### Exercise brief
Show every line of the data where the word "compiled" can be found.

### Data to examine
⟨
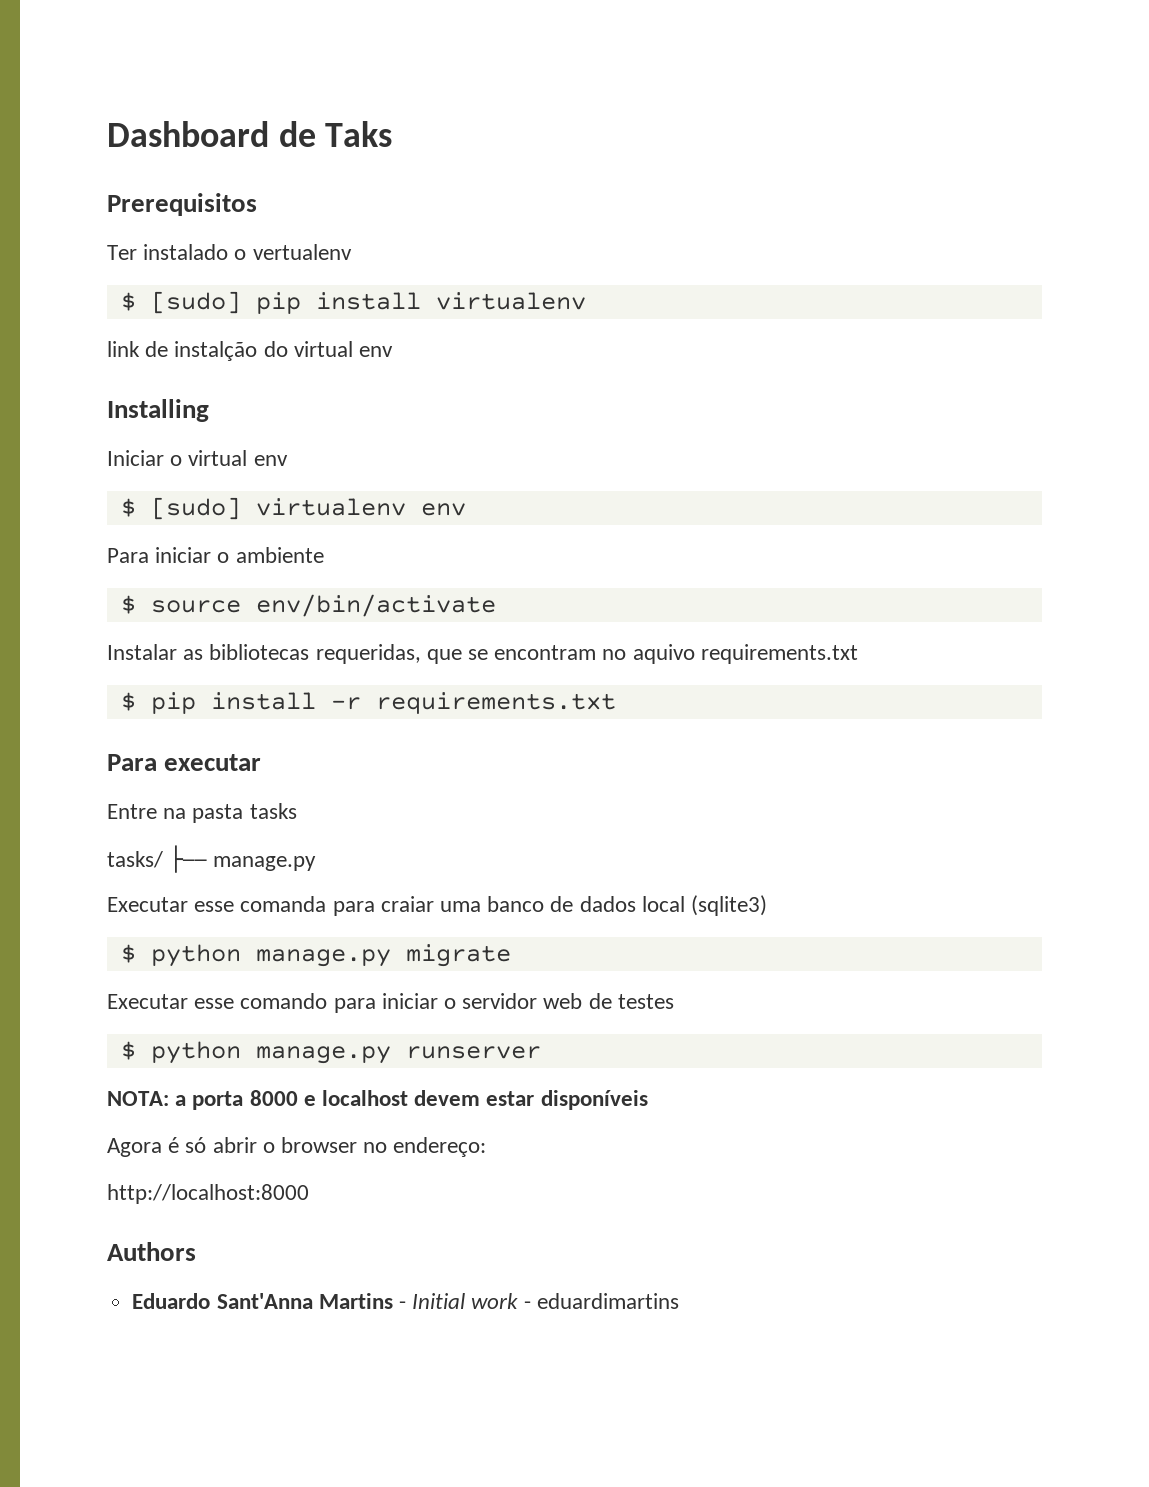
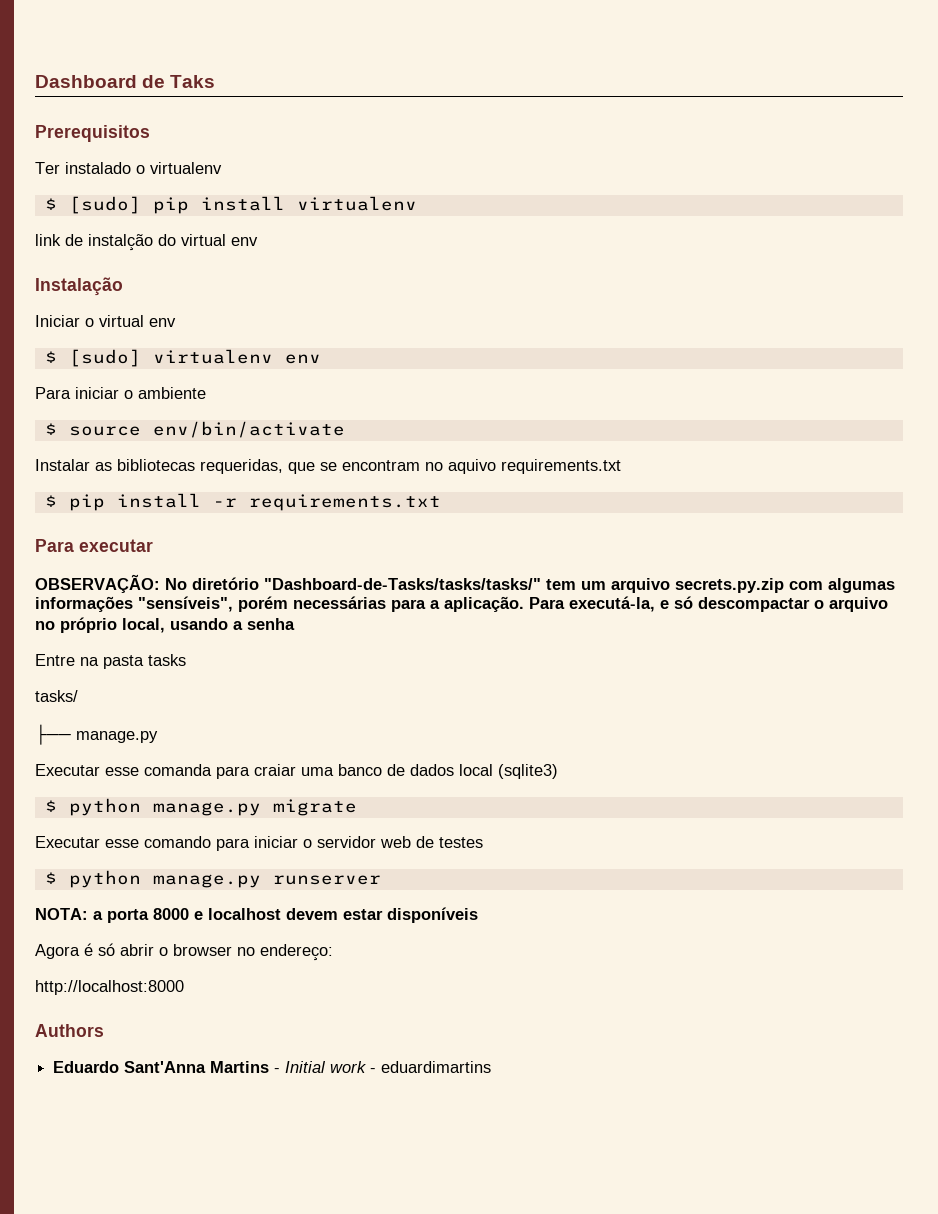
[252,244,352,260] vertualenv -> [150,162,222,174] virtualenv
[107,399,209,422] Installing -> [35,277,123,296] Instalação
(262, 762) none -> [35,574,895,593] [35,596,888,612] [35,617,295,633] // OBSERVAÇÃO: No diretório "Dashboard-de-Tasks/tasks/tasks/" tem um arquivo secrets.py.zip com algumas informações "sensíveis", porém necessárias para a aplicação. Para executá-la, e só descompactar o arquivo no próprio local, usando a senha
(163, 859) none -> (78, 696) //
⟩
⟨
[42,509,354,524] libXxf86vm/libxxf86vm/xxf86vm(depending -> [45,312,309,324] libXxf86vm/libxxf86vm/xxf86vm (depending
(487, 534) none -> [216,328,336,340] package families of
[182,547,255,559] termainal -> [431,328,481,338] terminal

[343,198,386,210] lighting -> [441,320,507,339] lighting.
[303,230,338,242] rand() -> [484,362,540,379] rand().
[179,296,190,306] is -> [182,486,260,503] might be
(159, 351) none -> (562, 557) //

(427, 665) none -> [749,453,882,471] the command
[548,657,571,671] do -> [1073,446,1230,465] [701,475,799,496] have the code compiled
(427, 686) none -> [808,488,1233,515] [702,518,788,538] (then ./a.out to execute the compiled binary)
⟩
⟨
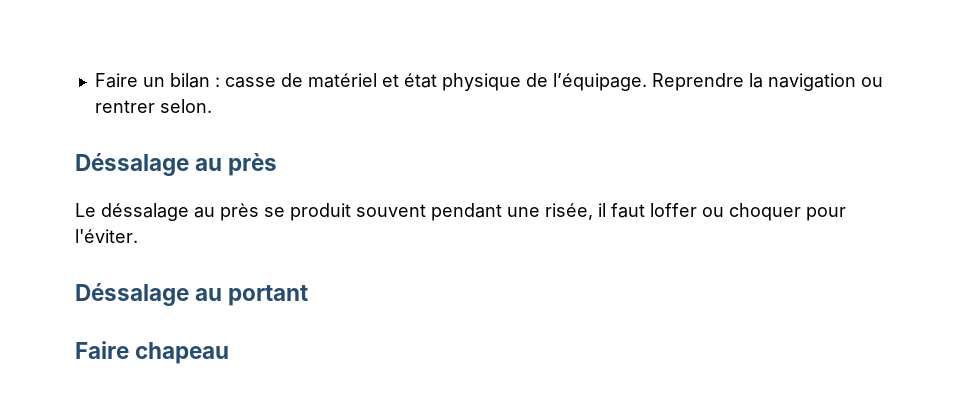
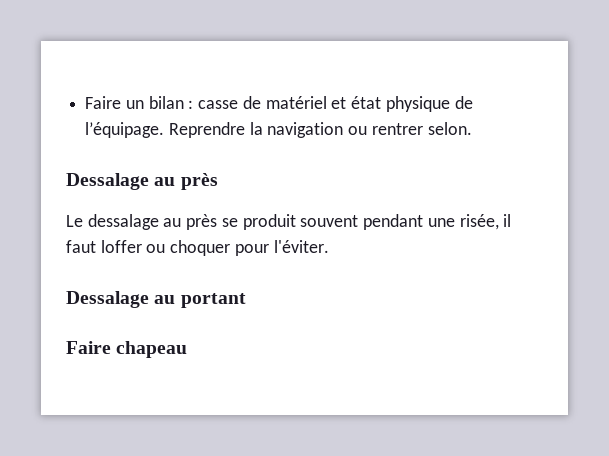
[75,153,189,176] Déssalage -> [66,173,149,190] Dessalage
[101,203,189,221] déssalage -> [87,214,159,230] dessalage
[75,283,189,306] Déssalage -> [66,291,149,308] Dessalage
⟩
### The completed task
[548,657,571,671] do -> [1073,446,1230,465] [701,475,799,496] have the code compiled
(427, 686) none -> [808,488,1233,515] [702,518,788,538] (then ./a.out to execute the compiled binary)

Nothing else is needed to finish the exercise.